When you reach a picture, skip it, and retype every line below exactly.

===

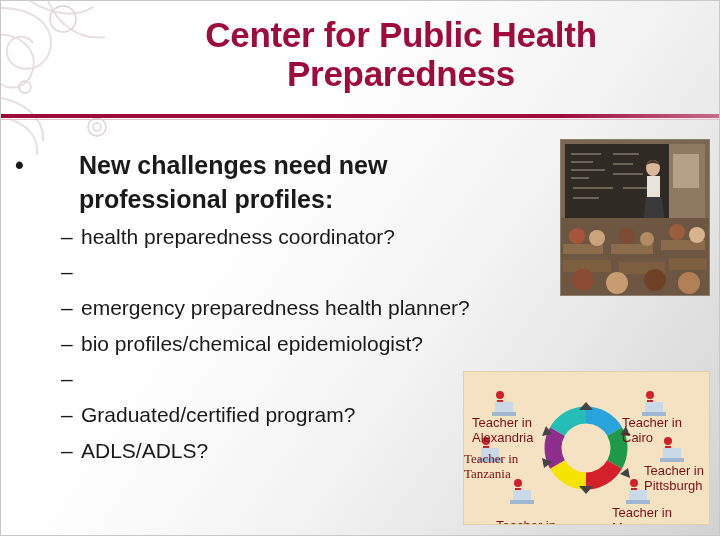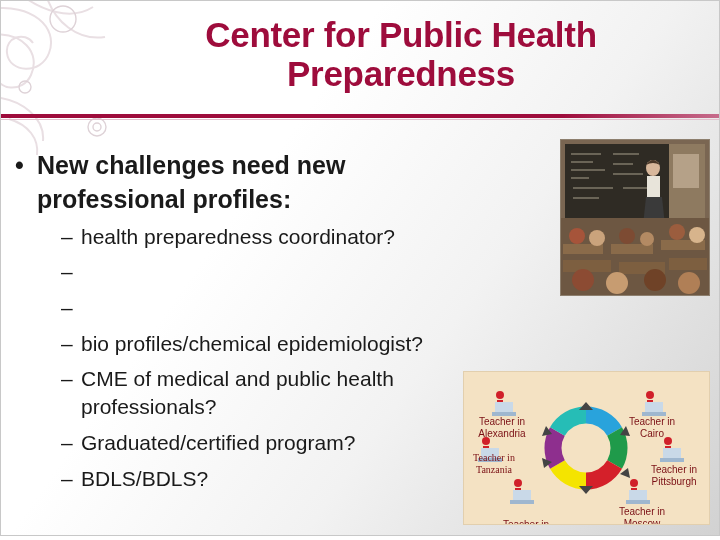--- a/index.html
+++ b/index.html
@@ -90,20 +90,21 @@
   .bullet-l1 .dot {
     width: 22px;
     flex: 0 0 22px;
     color: #1a1a1a;
     font-size: 25px;
     line-height: 1.35;
   }
   .bullet-l1 .txt {
     flex: 1;
     max-width: 400px;
+    margin-left: 42px;
   }
   .sublist {
     margin: 6px 0 0 0;
     padding: 0;
   }
   .bullet-l2 {
     display: flex;
     align-items: flex-start;
     font-size: 21px;
     color: #1a1a1a;
@@ -139,23 +140,22 @@
     top: 370px;
     width: 245px;
     height: 152px;
     background: #f4e2c3;
     border: 1px solid #e2cfae;
     overflow: hidden;
   }
   .diagram svg { display: block; }
   .diagram .lbl {
     position: absolute;
-    font-size: 10px;
+    font-size: 13px;
     color: #7a0f14;
-    text-align: center;
     line-height: 1.15;
     width: 60px;
   }
 </style>
 </head>
 <body>
 
 <div class="slide">
 
   <div class="swirls">
@@ -196,40 +196,40 @@
         <span class="dash">–</span>
         <span class="txt">health preparedness  coordinator?</span>
       </div>
 
       <div class="bullet-l2">
         <span class="dash">–</span>
       </div>
 
       <div class="bullet-l2">
         <span class="dash">–</span>
+        <span class="txt">emergency preparedness  health planner?</span>
       </div>
 
       <div class="bullet-l2">
         <span class="dash">–</span>
         <span class="txt">bio profiles/chemical epidemiologist?</span>
       </div>
 
       <div class="bullet-l2">
         <span class="dash">–</span>
-        <span class="txt">CME of medical and public health professionals?</span>
       </div>
 
       <div class="bullet-l2">
         <span class="dash">–</span>
         <span class="txt">Graduated/certified program?</span>
       </div>
 
       <div class="bullet-l2">
         <span class="dash">–</span>
-        <span class="txt">BDLS/BDLS?</span>
+        <span class="txt">ADLS/ADLS?</span>
       </div>
 
     </div>
   </div>
 
   <div class="photo-classroom">
     <svg width="148" height="155" viewBox="0 0 148 155">
       <rect x="0" y="0" width="148" height="155" fill="#7a6652"></rect>
 
       <rect x="4" y="4" width="104" height="74" fill="#2f2b24"></rect>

===

- Result of this task -
--- a/index.html
+++ b/index.html
@@ -90,20 +90,21 @@
   .bullet-l1 .dot {
     width: 22px;
     flex: 0 0 22px;
     color: #1a1a1a;
     font-size: 25px;
     line-height: 1.35;
   }
   .bullet-l1 .txt {
     flex: 1;
     max-width: 400px;
+    margin-left: 42px;
   }
   .sublist {
     margin: 6px 0 0 0;
     padding: 0;
   }
   .bullet-l2 {
     display: flex;
     align-items: flex-start;
     font-size: 21px;
     color: #1a1a1a;
@@ -139,23 +140,22 @@
     top: 370px;
     width: 245px;
     height: 152px;
     background: #f4e2c3;
     border: 1px solid #e2cfae;
     overflow: hidden;
   }
   .diagram svg { display: block; }
   .diagram .lbl {
     position: absolute;
-    font-size: 10px;
+    font-size: 13px;
     color: #7a0f14;
-    text-align: center;
     line-height: 1.15;
     width: 60px;
   }
 </style>
 </head>
 <body>
 
 <div class="slide">
 
   <div class="swirls">
@@ -196,40 +196,40 @@
         <span class="dash">–</span>
         <span class="txt">health preparedness  coordinator?</span>
       </div>
 
       <div class="bullet-l2">
         <span class="dash">–</span>
       </div>
 
       <div class="bullet-l2">
         <span class="dash">–</span>
+        <span class="txt">emergency preparedness  health planner?</span>
       </div>
 
       <div class="bullet-l2">
         <span class="dash">–</span>
         <span class="txt">bio profiles/chemical epidemiologist?</span>
       </div>
 
       <div class="bullet-l2">
         <span class="dash">–</span>
-        <span class="txt">CME of medical and public health professionals?</span>
       </div>
 
       <div class="bullet-l2">
         <span class="dash">–</span>
         <span class="txt">Graduated/certified program?</span>
       </div>
 
       <div class="bullet-l2">
         <span class="dash">–</span>
-        <span class="txt">BDLS/BDLS?</span>
+        <span class="txt">ADLS/ADLS?</span>
       </div>
 
     </div>
   </div>
 
   <div class="photo-classroom">
     <svg width="148" height="155" viewBox="0 0 148 155">
       <rect x="0" y="0" width="148" height="155" fill="#7a6652"></rect>
 
       <rect x="4" y="4" width="104" height="74" fill="#2f2b24"></rect>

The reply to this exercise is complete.